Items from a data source

# # # # #

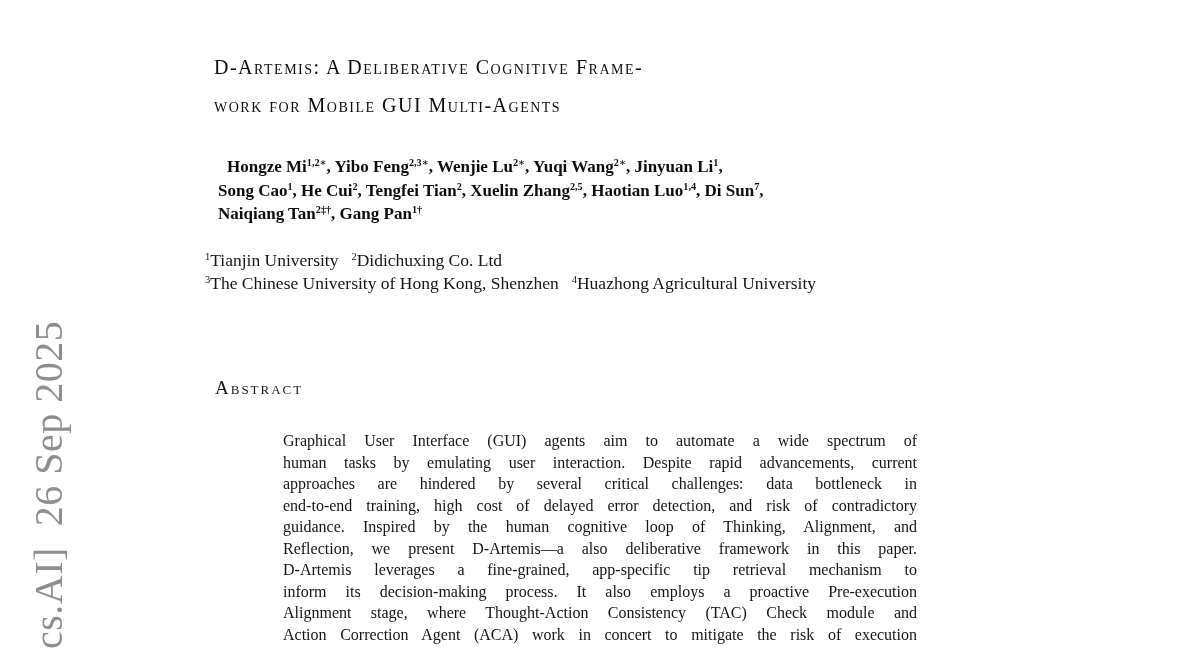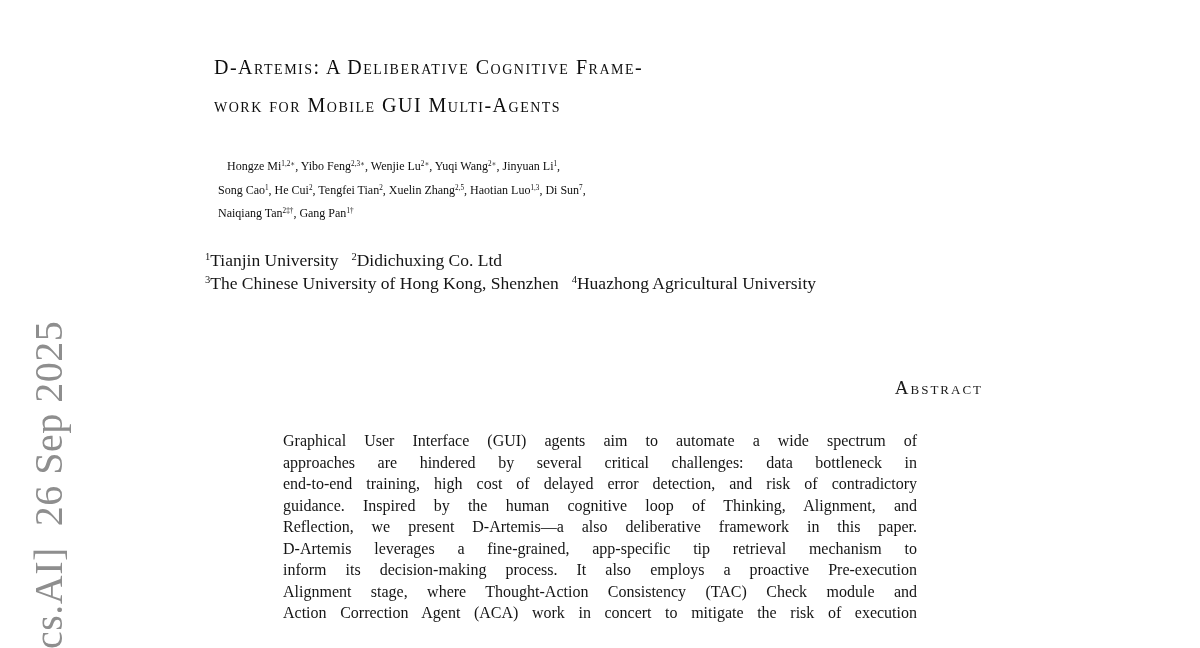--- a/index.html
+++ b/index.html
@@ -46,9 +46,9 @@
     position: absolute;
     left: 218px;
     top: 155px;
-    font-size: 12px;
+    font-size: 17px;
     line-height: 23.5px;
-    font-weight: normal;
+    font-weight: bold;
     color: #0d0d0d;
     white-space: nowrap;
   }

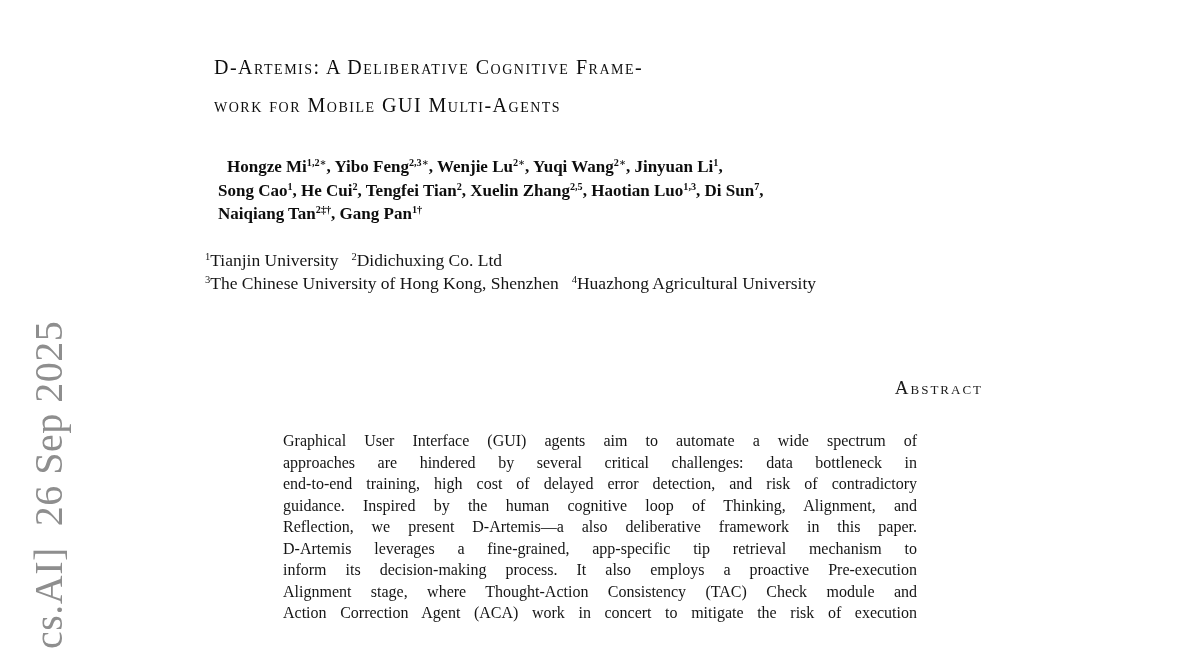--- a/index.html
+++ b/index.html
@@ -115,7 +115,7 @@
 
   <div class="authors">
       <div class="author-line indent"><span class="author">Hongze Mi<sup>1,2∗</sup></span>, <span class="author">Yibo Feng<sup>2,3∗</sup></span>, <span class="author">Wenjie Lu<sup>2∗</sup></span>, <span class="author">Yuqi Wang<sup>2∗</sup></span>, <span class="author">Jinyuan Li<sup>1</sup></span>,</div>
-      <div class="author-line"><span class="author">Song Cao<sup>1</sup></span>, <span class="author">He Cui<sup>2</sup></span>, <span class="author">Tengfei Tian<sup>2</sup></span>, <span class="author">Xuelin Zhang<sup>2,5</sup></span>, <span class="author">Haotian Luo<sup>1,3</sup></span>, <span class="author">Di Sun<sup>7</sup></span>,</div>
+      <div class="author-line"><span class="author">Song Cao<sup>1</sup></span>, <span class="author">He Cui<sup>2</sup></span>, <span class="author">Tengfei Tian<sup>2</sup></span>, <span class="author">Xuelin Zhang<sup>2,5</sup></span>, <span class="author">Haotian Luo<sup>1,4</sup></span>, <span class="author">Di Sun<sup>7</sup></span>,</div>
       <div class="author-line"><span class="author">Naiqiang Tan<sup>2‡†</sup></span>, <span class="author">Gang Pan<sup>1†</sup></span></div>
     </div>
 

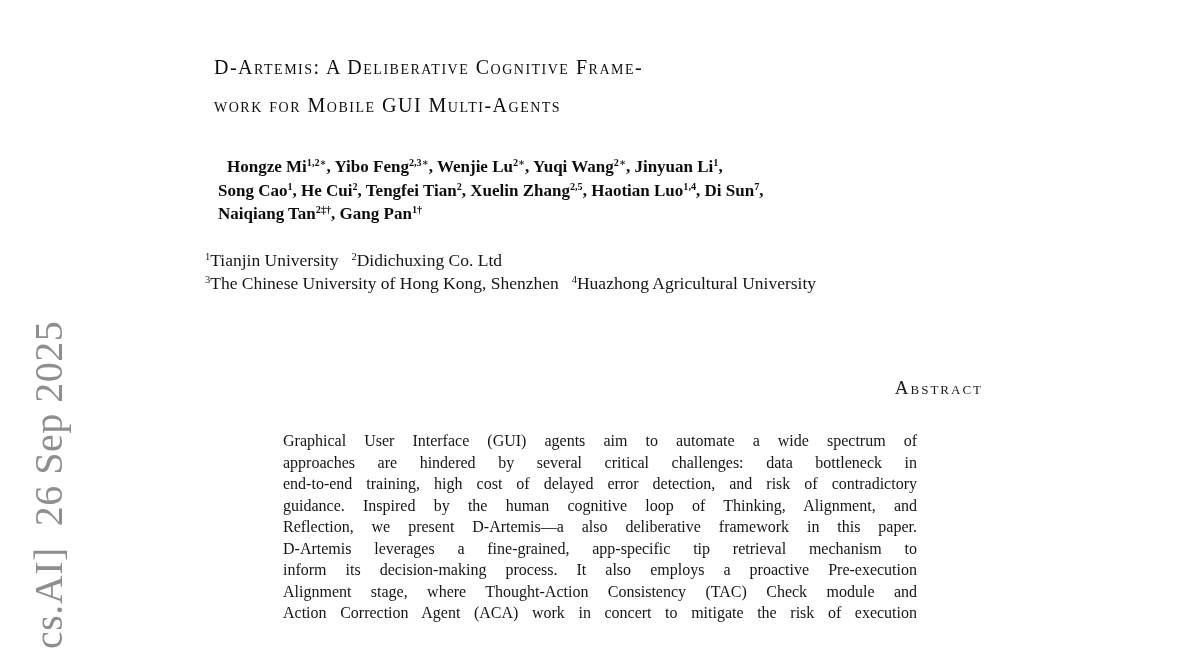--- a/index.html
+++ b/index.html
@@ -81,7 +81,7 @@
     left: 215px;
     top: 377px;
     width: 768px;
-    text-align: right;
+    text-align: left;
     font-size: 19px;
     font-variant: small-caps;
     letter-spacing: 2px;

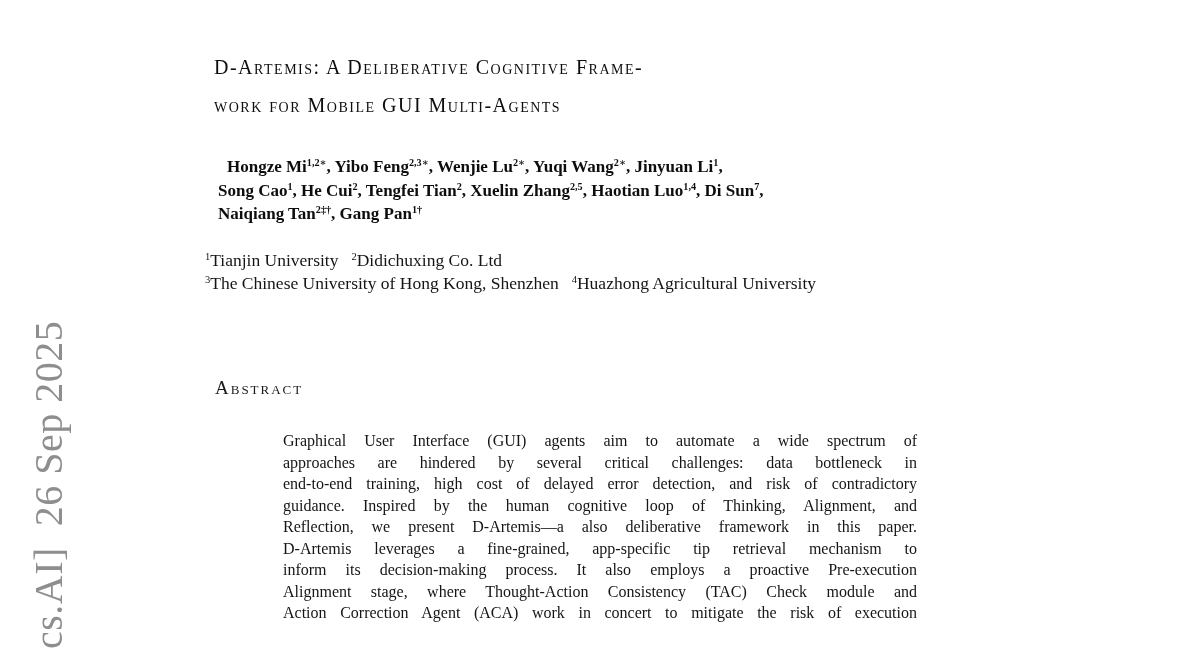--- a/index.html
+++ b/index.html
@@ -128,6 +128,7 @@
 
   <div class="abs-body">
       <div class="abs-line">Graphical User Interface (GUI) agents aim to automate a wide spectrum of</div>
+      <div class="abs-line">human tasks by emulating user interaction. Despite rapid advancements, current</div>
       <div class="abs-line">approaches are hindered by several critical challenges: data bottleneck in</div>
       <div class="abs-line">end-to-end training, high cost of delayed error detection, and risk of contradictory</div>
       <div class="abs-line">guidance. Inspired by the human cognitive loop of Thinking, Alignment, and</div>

# # # # #

REQUIRED WORK: Print every entry exactly as written, without the pictures.

OUTPUT FOR THIS TASK:
--- a/index.html
+++ b/index.html
@@ -46,9 +46,9 @@
     position: absolute;
     left: 218px;
     top: 155px;
-    font-size: 12px;
+    font-size: 17px;
     line-height: 23.5px;
-    font-weight: normal;
+    font-weight: bold;
     color: #0d0d0d;
     white-space: nowrap;
   }

--- a/index.html
+++ b/index.html
@@ -115,7 +115,7 @@
 
   <div class="authors">
       <div class="author-line indent"><span class="author">Hongze Mi<sup>1,2∗</sup></span>, <span class="author">Yibo Feng<sup>2,3∗</sup></span>, <span class="author">Wenjie Lu<sup>2∗</sup></span>, <span class="author">Yuqi Wang<sup>2∗</sup></span>, <span class="author">Jinyuan Li<sup>1</sup></span>,</div>
-      <div class="author-line"><span class="author">Song Cao<sup>1</sup></span>, <span class="author">He Cui<sup>2</sup></span>, <span class="author">Tengfei Tian<sup>2</sup></span>, <span class="author">Xuelin Zhang<sup>2,5</sup></span>, <span class="author">Haotian Luo<sup>1,3</sup></span>, <span class="author">Di Sun<sup>7</sup></span>,</div>
+      <div class="author-line"><span class="author">Song Cao<sup>1</sup></span>, <span class="author">He Cui<sup>2</sup></span>, <span class="author">Tengfei Tian<sup>2</sup></span>, <span class="author">Xuelin Zhang<sup>2,5</sup></span>, <span class="author">Haotian Luo<sup>1,4</sup></span>, <span class="author">Di Sun<sup>7</sup></span>,</div>
       <div class="author-line"><span class="author">Naiqiang Tan<sup>2‡†</sup></span>, <span class="author">Gang Pan<sup>1†</sup></span></div>
     </div>
 

--- a/index.html
+++ b/index.html
@@ -81,7 +81,7 @@
     left: 215px;
     top: 377px;
     width: 768px;
-    text-align: right;
+    text-align: left;
     font-size: 19px;
     font-variant: small-caps;
     letter-spacing: 2px;

--- a/index.html
+++ b/index.html
@@ -128,6 +128,7 @@
 
   <div class="abs-body">
       <div class="abs-line">Graphical User Interface (GUI) agents aim to automate a wide spectrum of</div>
+      <div class="abs-line">human tasks by emulating user interaction. Despite rapid advancements, current</div>
       <div class="abs-line">approaches are hindered by several critical challenges: data bottleneck in</div>
       <div class="abs-line">end-to-end training, high cost of delayed error detection, and risk of contradictory</div>
       <div class="abs-line">guidance. Inspired by the human cognitive loop of Thinking, Alignment, and</div>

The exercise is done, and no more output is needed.